Exercise directions
An exact copy of the entries is required, excluding any pictures.

*** Opening Given entries ***

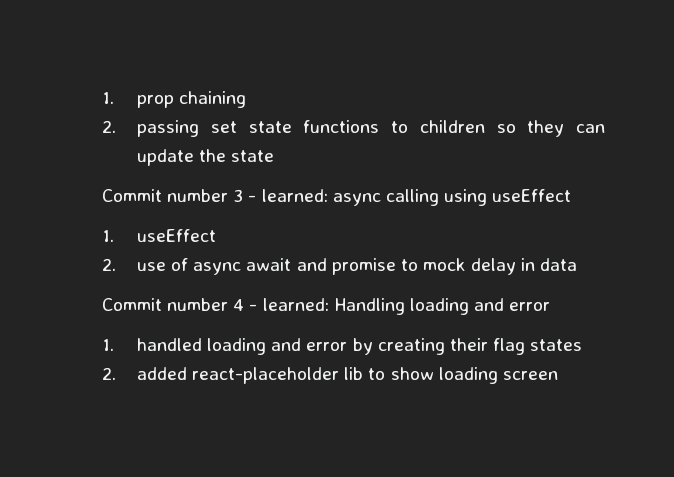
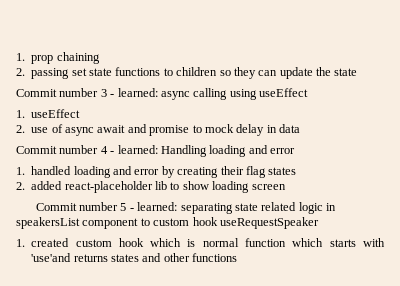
(558, 375) none -> [35,202,337,214] [16,217,319,229] [16,238,385,247] [31,253,238,262] // Commit number 5 - learned: separating state related logic in speakersList component to custom hook useRequestSpeaker // 1. created custom hook which is normal function which starts with 'use'and returns states and other functions

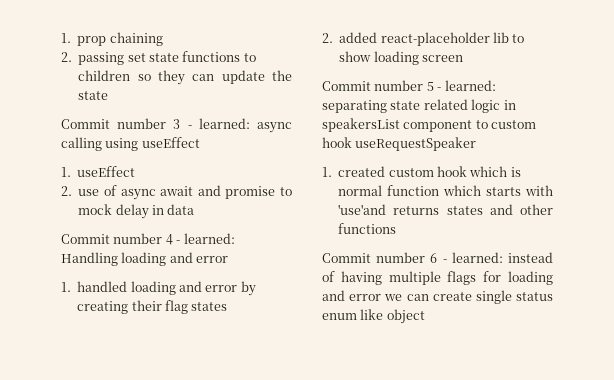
(238, 257) none -> [322,252,553,263] [322,271,553,285] [322,290,553,304] [322,309,425,324] // Commit number 6 - learned: instead of having multiple flags for loading and error we can create single status enum like object

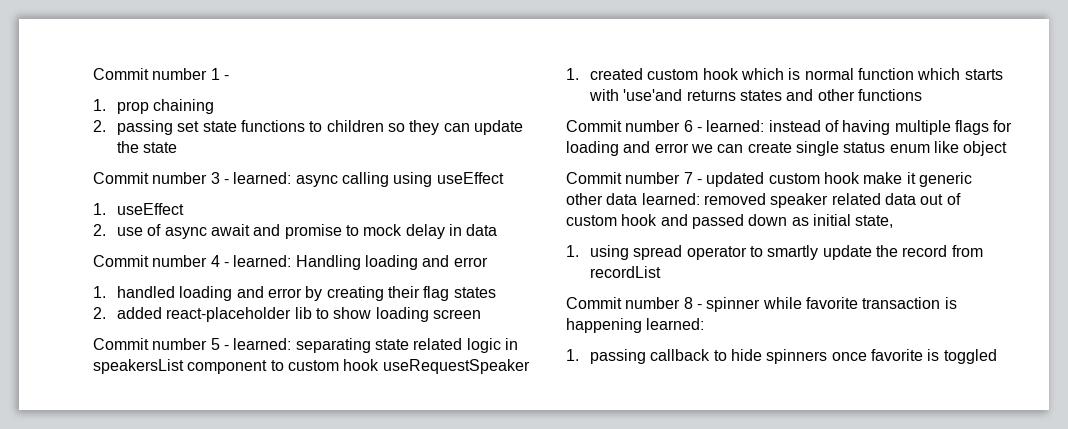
(61, 38) none -> [93,68,229,80] Commit number 1 - //
(425, 316) none -> [566,172,972,187] [566,193,961,208] [566,214,894,229] [566,245,983,260] [589,266,661,278] [566,297,957,312] [566,318,705,333] [566,349,997,364] // Commit number 7 - updated custom hook make it generic other data learned: removed speaker related data out of custom hook and passed down as initial state, // 1. using spread operator to smartly update the record from recordList // Commit number 8 - spinner while favorite transaction is happening learned: // 1. passing callback to hide spinners once favorite is toggled

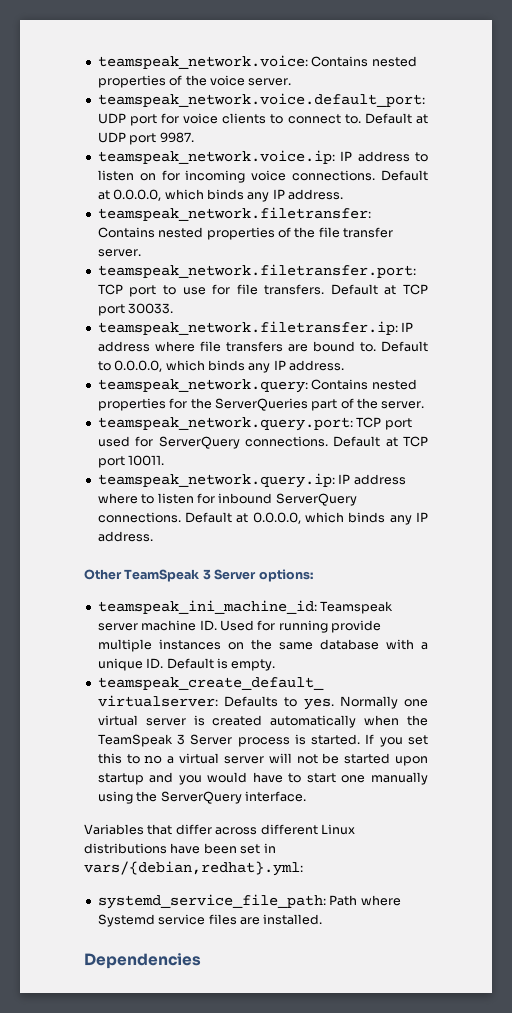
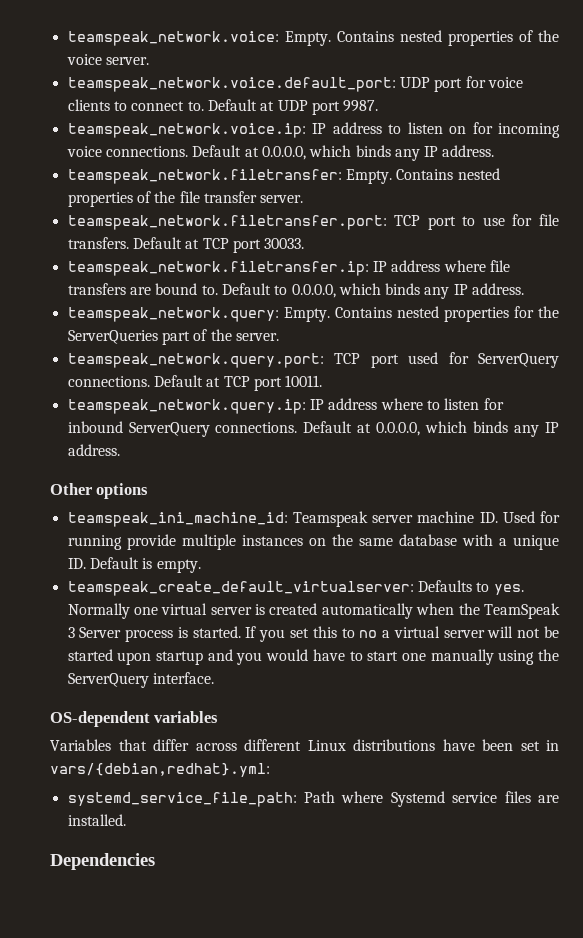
(308, 62) none -> [284,31,331,46] Empty.
(371, 214) none -> [345,169,392,184] Empty.
(308, 386) none -> [283,307,330,322] Empty.
[124,569,313,582] TeamSpeak 3 Server options: -> [96,483,149,499] options
(306, 796) none -> [50,711,219,727] // OS-dependent variables

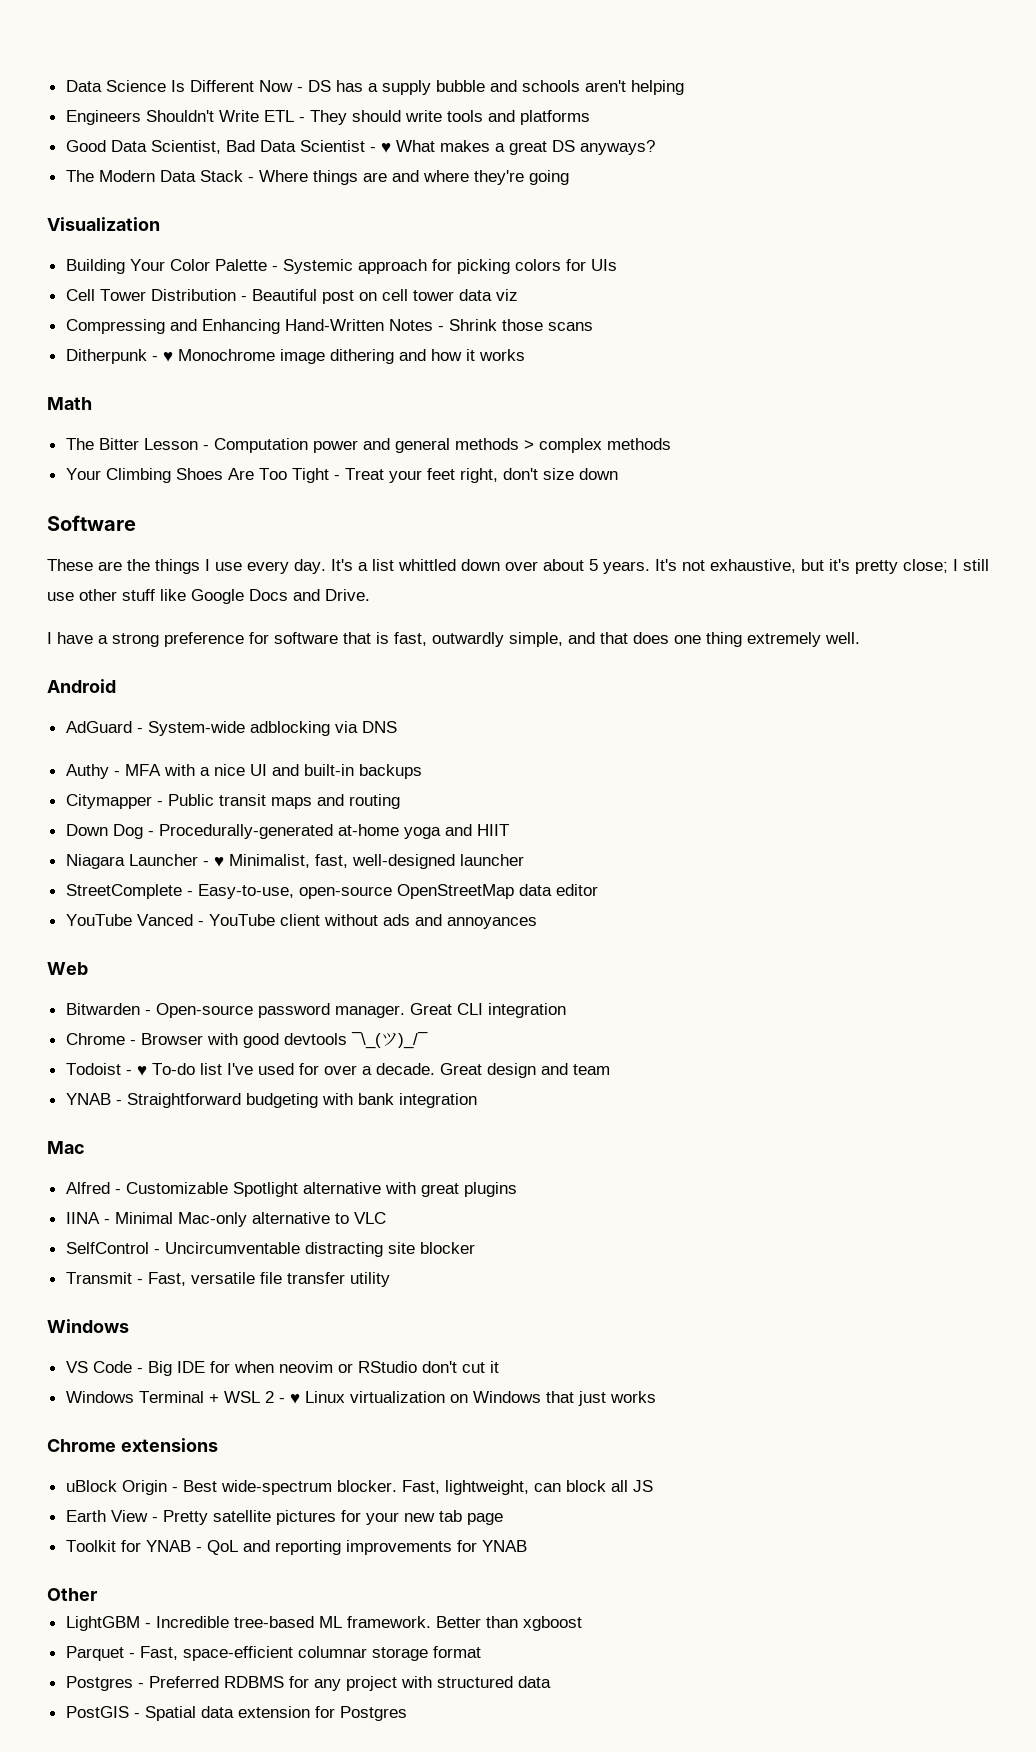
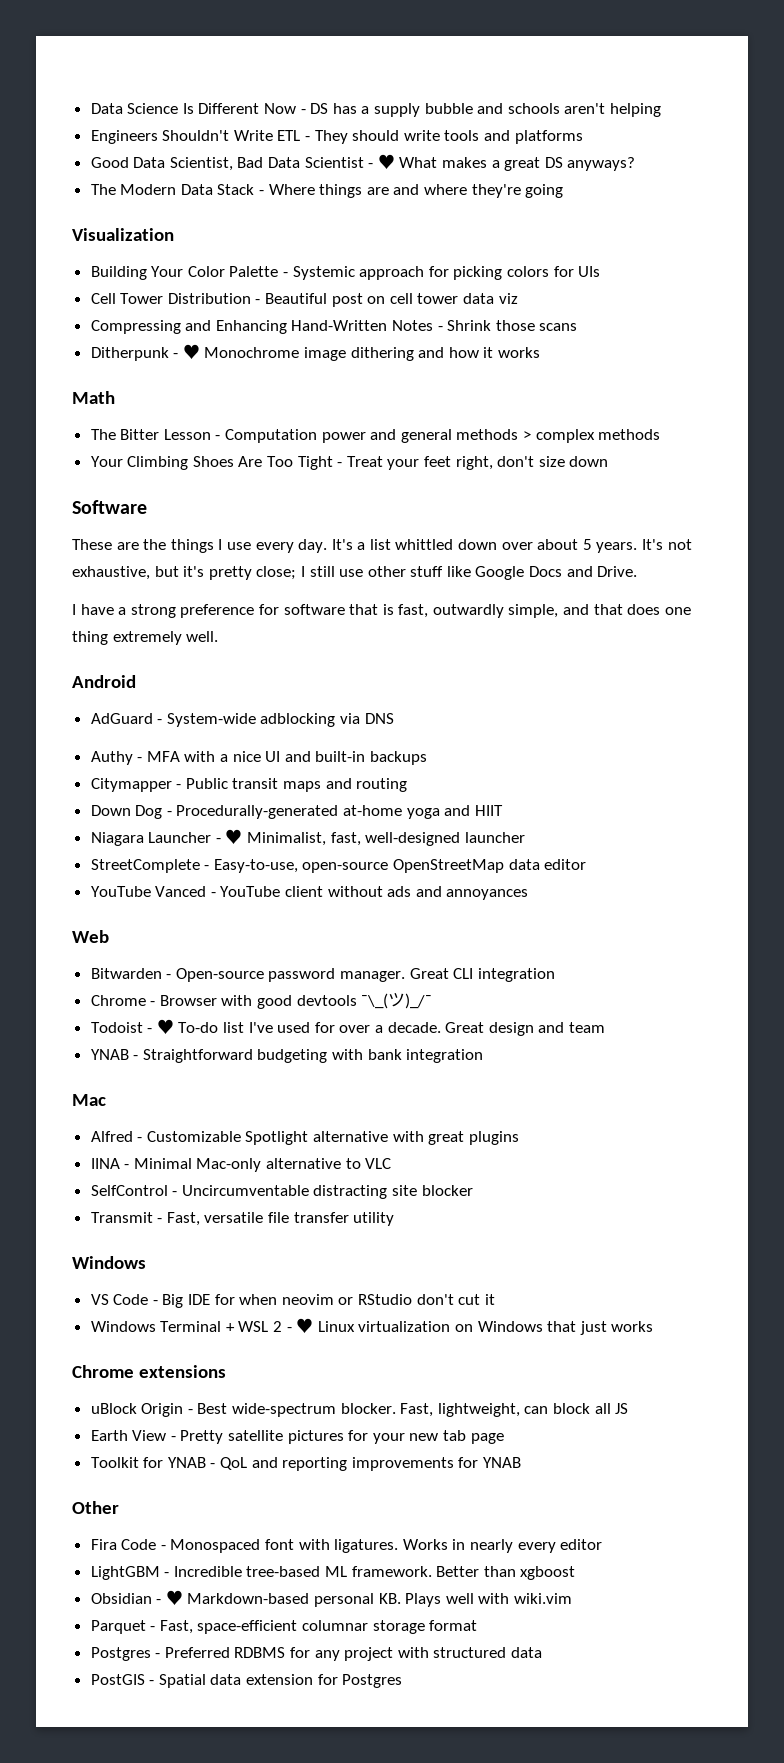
(97, 1594) none -> [90,1539,603,1553] // Fira Code - Monospaced font with ligatures. Works in nearly every editor
(582, 1623) none -> [90,1590,573,1607] // Obsidian - ♥ Markdown-based personal KB. Plays well with wiki.vim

*** Closing Given entries ***

Completed task
(558, 375) none -> [35,202,337,214] [16,217,319,229] [16,238,385,247] [31,253,238,262] // Commit number 5 - learned: separating state related logic in speakersList component to custom hook useRequestSpeaker // 1. created custom hook which is normal function which starts with 'use'and returns states and other functions

(238, 257) none -> [322,252,553,263] [322,271,553,285] [322,290,553,304] [322,309,425,324] // Commit number 6 - learned: instead of having multiple flags for loading and error we can create single status enum like object

(61, 38) none -> [93,68,229,80] Commit number 1 - //
(425, 316) none -> [566,172,972,187] [566,193,961,208] [566,214,894,229] [566,245,983,260] [589,266,661,278] [566,297,957,312] [566,318,705,333] [566,349,997,364] // Commit number 7 - updated custom hook make it generic other data learned: removed speaker related data out of custom hook and passed down as initial state, // 1. using spread operator to smartly update the record from recordList // Commit number 8 - spinner while favorite transaction is happening learned: // 1. passing callback to hide spinners once favorite is toggled

(308, 62) none -> [284,31,331,46] Empty.
(371, 214) none -> [345,169,392,184] Empty.
(308, 386) none -> [283,307,330,322] Empty.
[124,569,313,582] TeamSpeak 3 Server options: -> [96,483,149,499] options
(306, 796) none -> [50,711,219,727] // OS-dependent variables

(97, 1594) none -> [90,1539,603,1553] // Fira Code - Monospaced font with ligatures. Works in nearly every editor
(582, 1623) none -> [90,1590,573,1607] // Obsidian - ♥ Markdown-based personal KB. Plays well with wiki.vim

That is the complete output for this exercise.